Comparison of a Tuberculin Interferon‐γ Assay with the Tuberculin Skin Test in High‐Risk Adults: Effect of Human Immunodeficiency Virus Infection

Abstract
A novel, whole blood interferon-γ (IFN-γ) assay was evaluated to determine its suitability for detecting Mycobacterium tuberculosis exposure in intravenous drug users with or without human immunodeficiency virus (HIV) infection. Whole heparinized blood was incubated overnight in separate wells with tuberculin purified protein derivative (PPD), saline, and mitogen controls. Levels of IFN-γ in plasma supernatants were determined by rapid ELISA. Participants were then adminis-tered the tuberculin skin test (TST) and tested for cutaneous anergy.

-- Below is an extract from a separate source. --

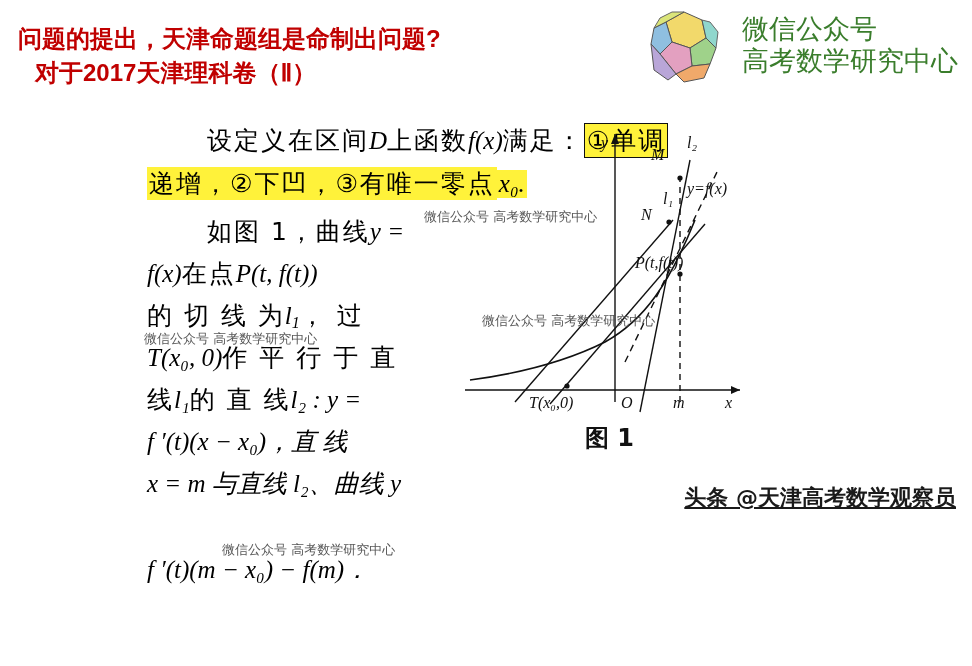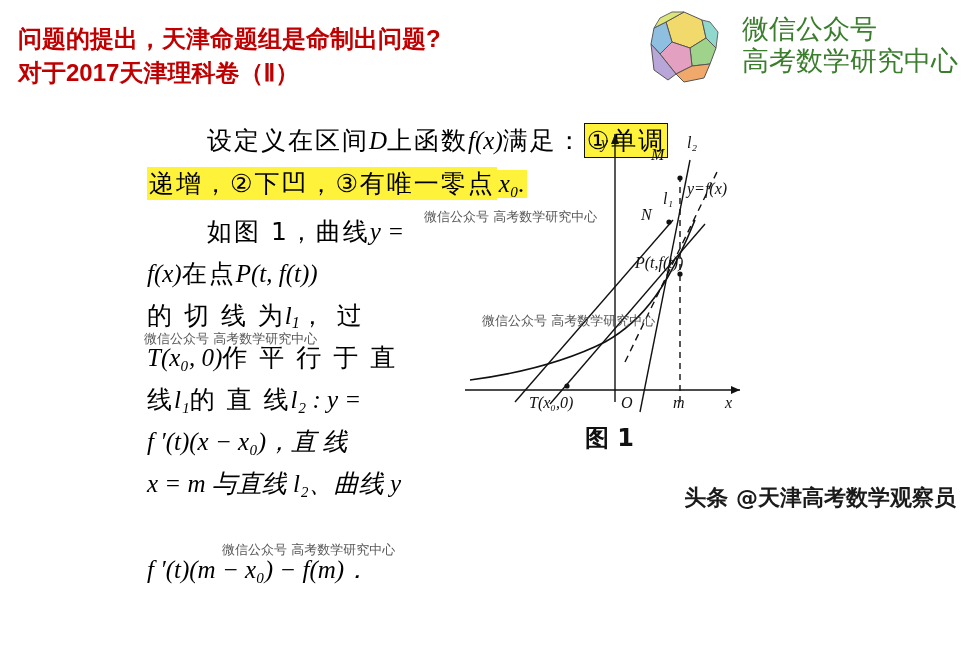"对于2017天津理科卷（Ⅱ）" .header-title .line2 { margin-left: none -> 17px }
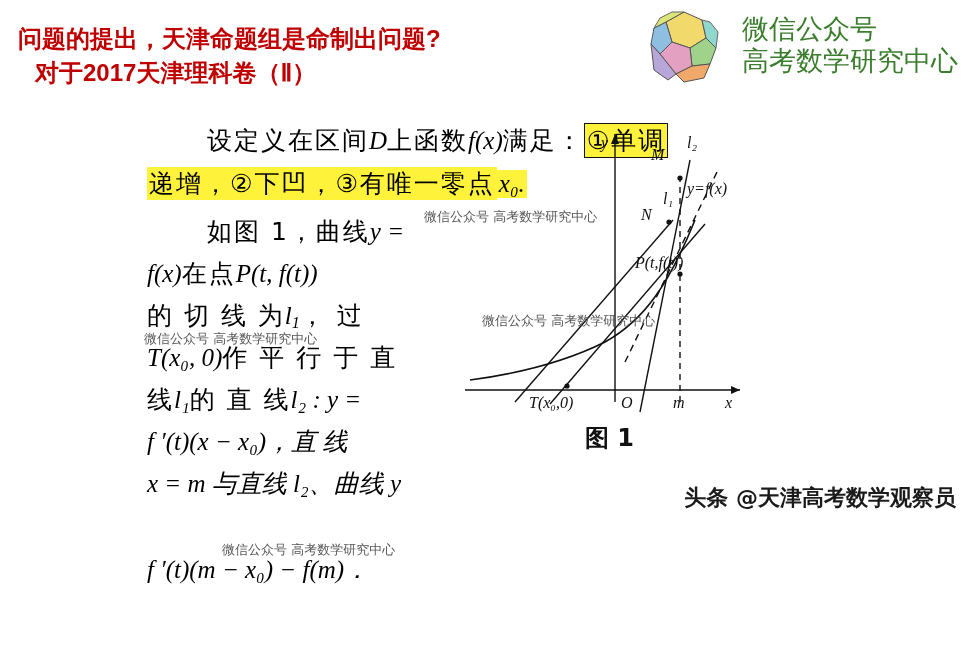"头条 @天津高考数学观察员" .footer { text-decoration: none -> underline }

The whole blood IFN-γ test agreed (89%–100%) with a positive TST in both HIV-seropositive and -seronegative subjects, but reactivity to PPD was more detectable by the whole blood assay among those with negative TSTs or anergy. TST induration diameter and IFN-γ responses were correlated (Spearman's ρ = .45, P = .0001), but both responses were blunted by HIV infection. In summary, tuberculin reactivity appears to be more detectable by the whole blood IFN-γ assay than by TST, and the assay requires no return visit for test reading.